Когда я вошёл, он обнял меня и прижал к себе, но не приятным образом, не как человек, которому радостно, а как будто ему необходимо было за что-то держаться.
– Вот ты-то мне и нужен, чтобы сопровождать меня в монастырь, – сказал он.
Я сперва подумал, что он хочет пойти в Швиц навестить Кэттерли в монастыре Марии Магдалины, но он имел в виду другой монастырь; он знал о планах нападения и непременно хотел участвовать. Какой-то монах сотворил зло с его дочерью, сказал он, и теперь он хочет отомстить за это монахам. Наверное, ему казалось, что если он даст выход своей ярости, то ему станет легче.
Для него было совершенно естественно, что я тоже захочу быть при этом, а я по своей трусости не решился возразить ему. Он сказал, я мог бы оказаться полезным, ведь я, в конце концов, жил в этом монастыре и знаю все тайные укрытия, где могут прятаться от справедливого наказания эти монашеки, эти крысы.
У бунтарей уже была договорённость о встрече в полночь, так что нам пришлось идти туда по темноте.

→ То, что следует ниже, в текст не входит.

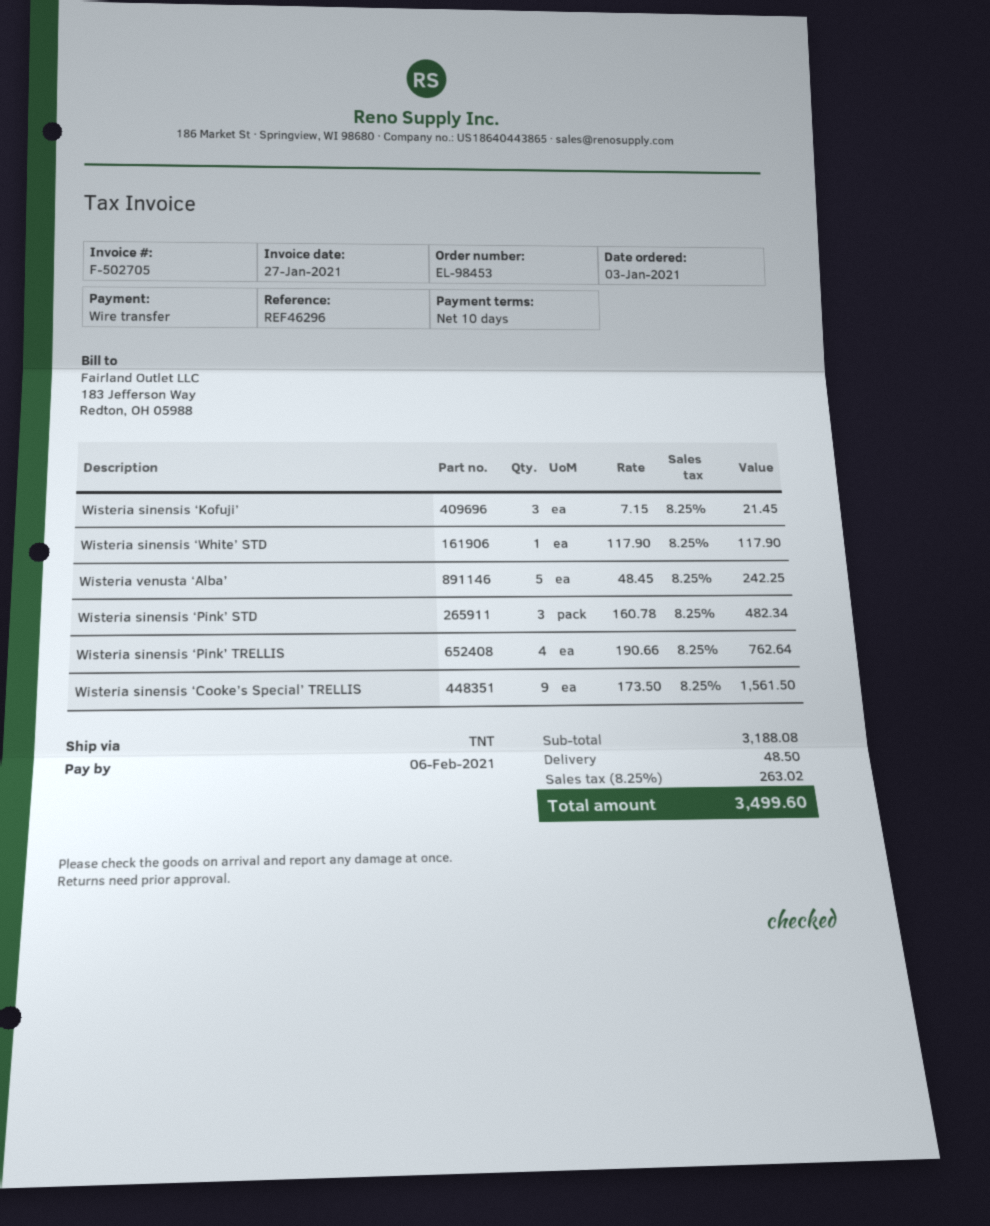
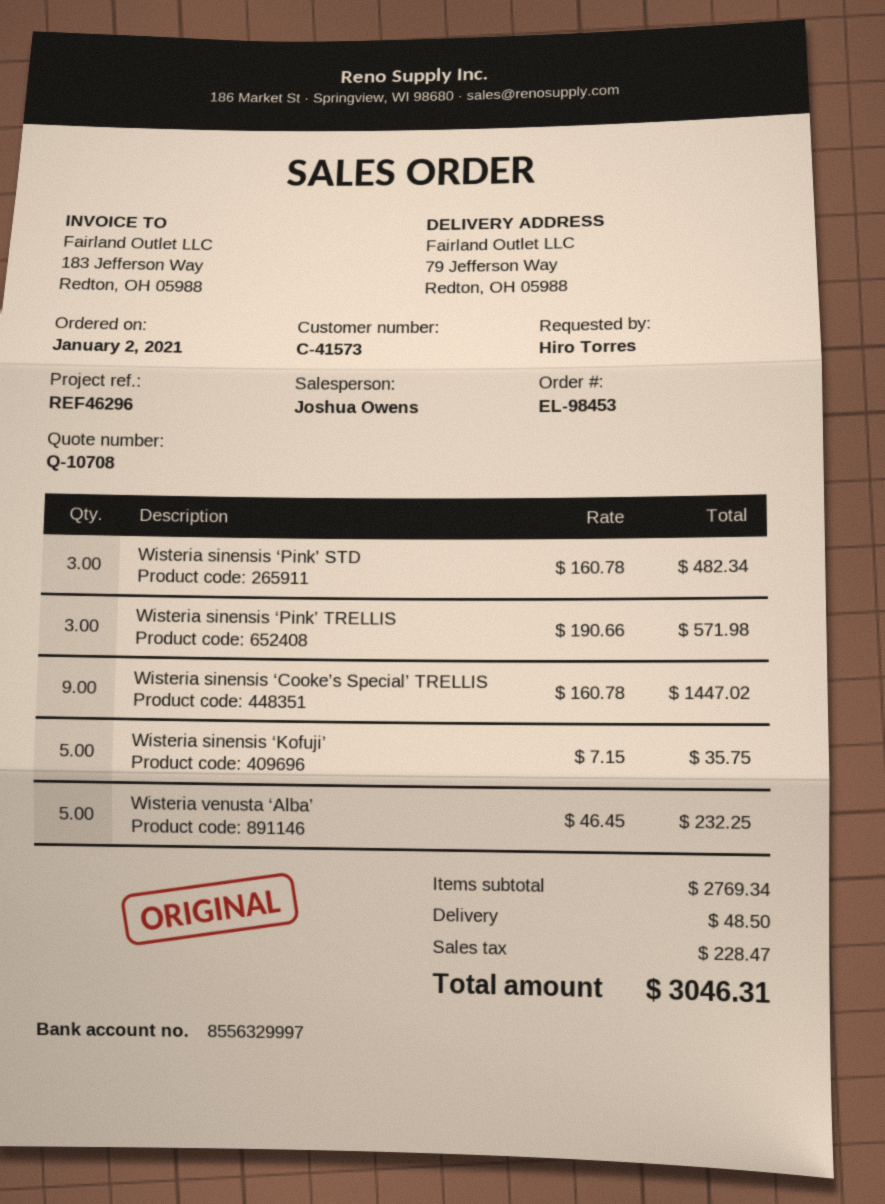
order date: 2021-01-03 -> 2021-01-02
Wisteria sinensis ‘Kofuji’: 3 x 7.15 = 21.45 -> 5 x 7.15 = 35.75
Wisteria sinensis ‘White’ STD: 1 x 117.90 = 117.90 -> none
Wisteria venusta ‘Alba’: 5 x 48.45 = 242.25 -> 5 x 46.45 = 232.25
Wisteria sinensis ‘Pink’ TRELLIS: 4 x 190.66 = 762.64 -> 3 x 190.66 = 571.98
Wisteria sinensis ‘Cooke’s Special’ TRELLIS: 9 x 173.50 = 1561.50 -> 9 x 160.78 = 1447.02
subtotal: 3188.08 -> 2769.34
tax: 263.02 -> 228.47
total: 3499.60 -> 3046.31

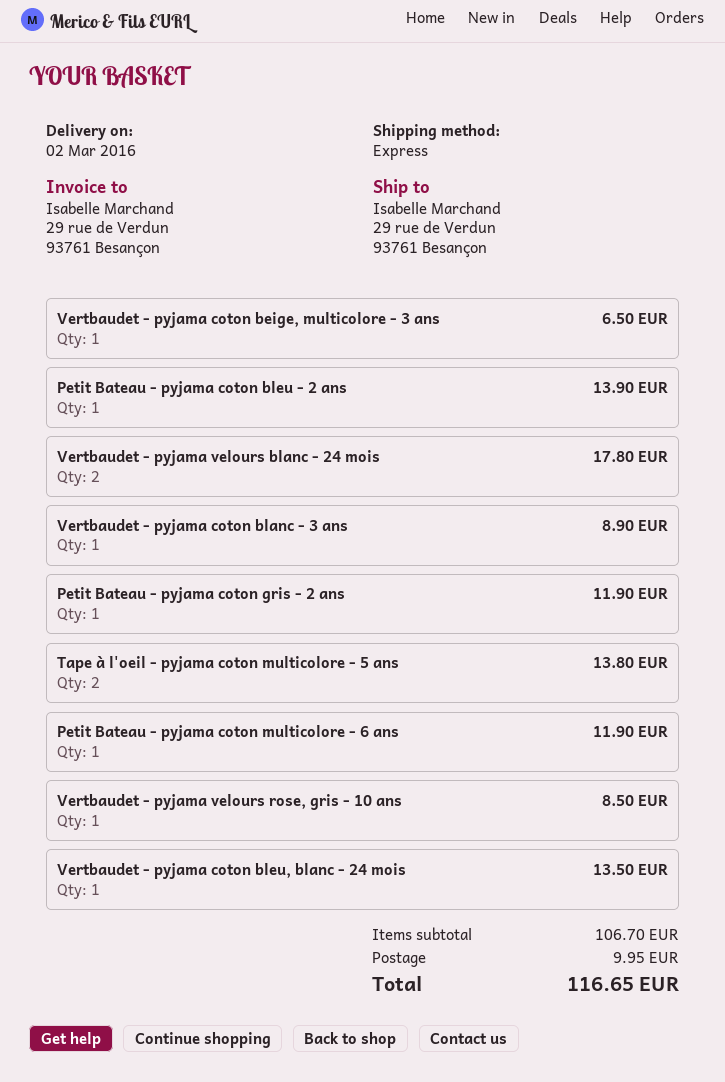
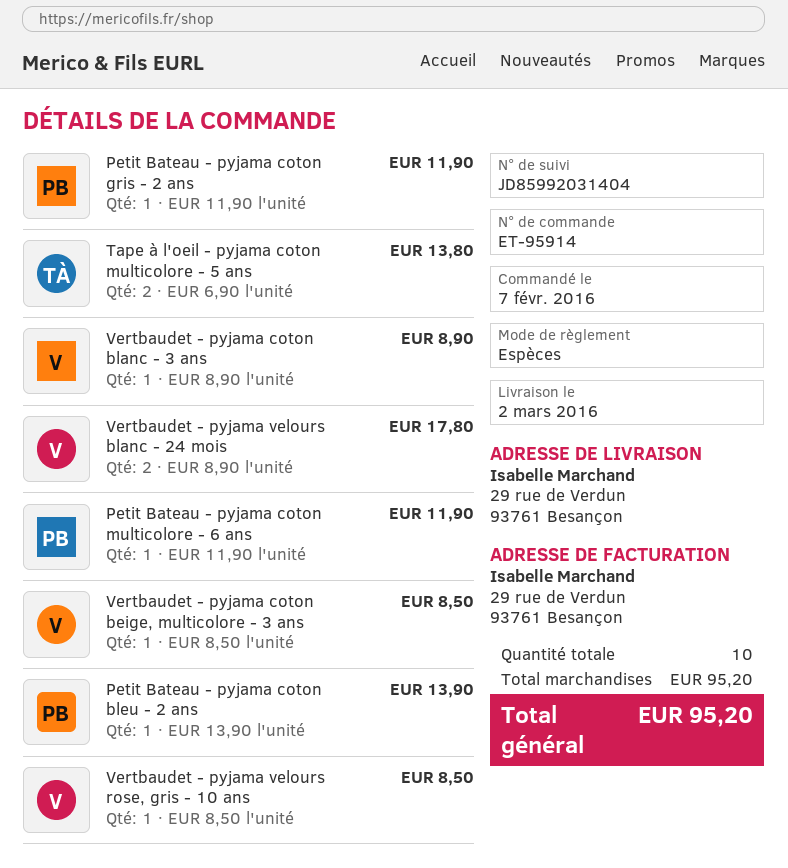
Vertbaudet - pyjama coton beige, multicolore - 3 ans: 1 for 6.50 -> 1 for 8.50
Vertbaudet - pyjama coton bleu, blanc - 24 mois: 1 for 13.50 -> none
subtotal: 106.70 -> 95.20
shipping: 9.95 -> none
total: 116.65 -> 95.20

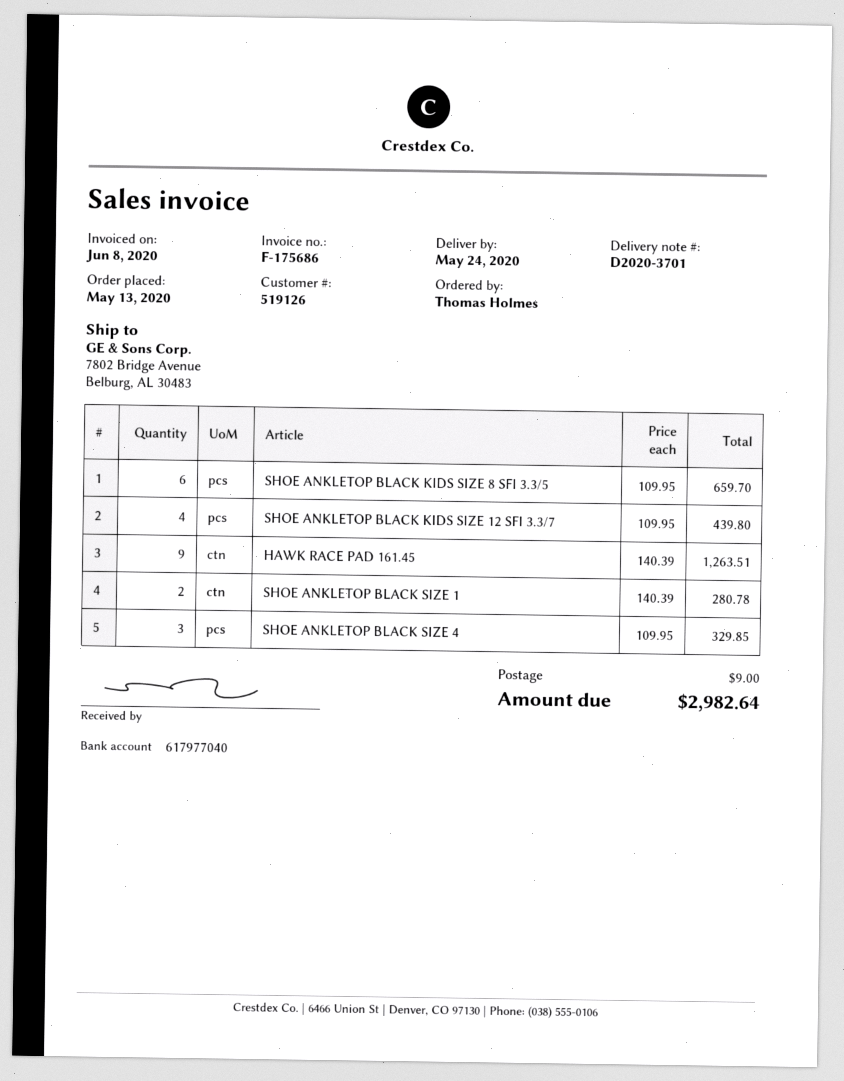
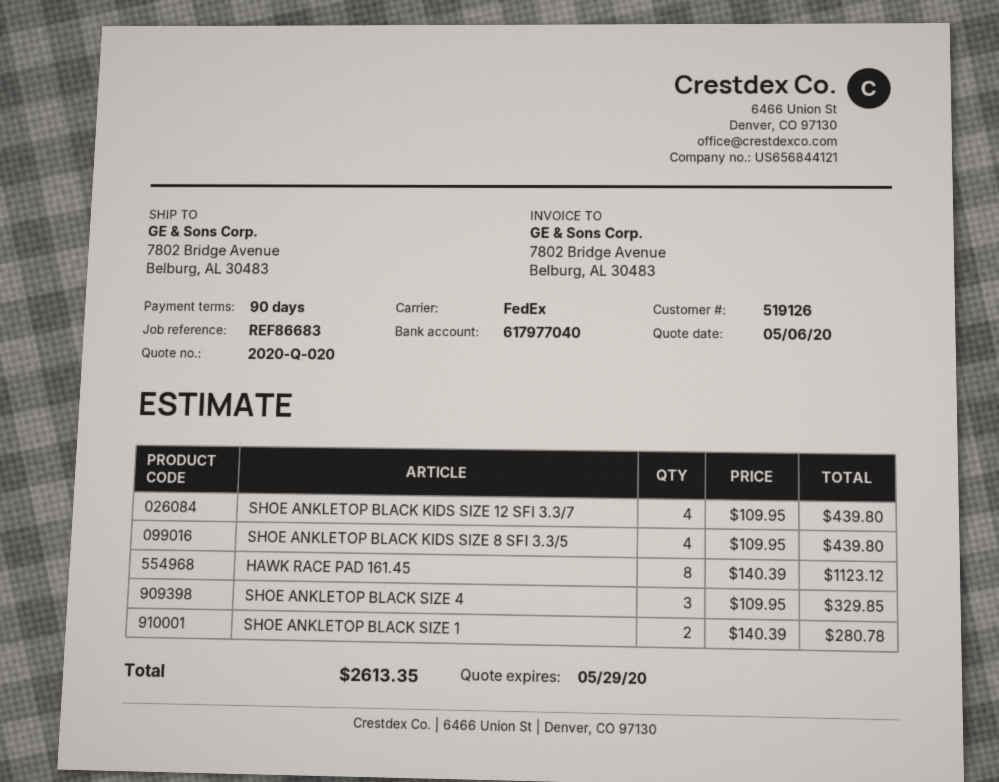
SHOE ANKLETOP BLACK KIDS SIZE 8 SFI 3.3/5: 6 x 109.95 = 659.70 -> 4 x 109.95 = 439.80
HAWK RACE PAD 161.45: 9 x 140.39 = 1263.51 -> 8 x 140.39 = 1123.12
shipping: 9.00 -> none
total: 2982.64 -> 2613.35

Штоффель так уверенно находил дорогу, как будто наш смоляной факел светил нам, словно звезда над хлевом в Вифлееме. Факел нёс я, потому что у меня не было оружия.
– Тебе не надо, – сказал Штоффель, – потому что ты идёшь не как воин, а как наблюдатель, вроде тех двоих, которых послал Иисус Навин перед взятием Иерихона.
Сам-то он был вооружён чем-то таким, чего я раньше никогда не видел, я думаю, у этого и названия-то не было. На черенке было закреплено странное кованое железо, которое он мне показывал в тот день, когда с Кэттерли случилось несчастье.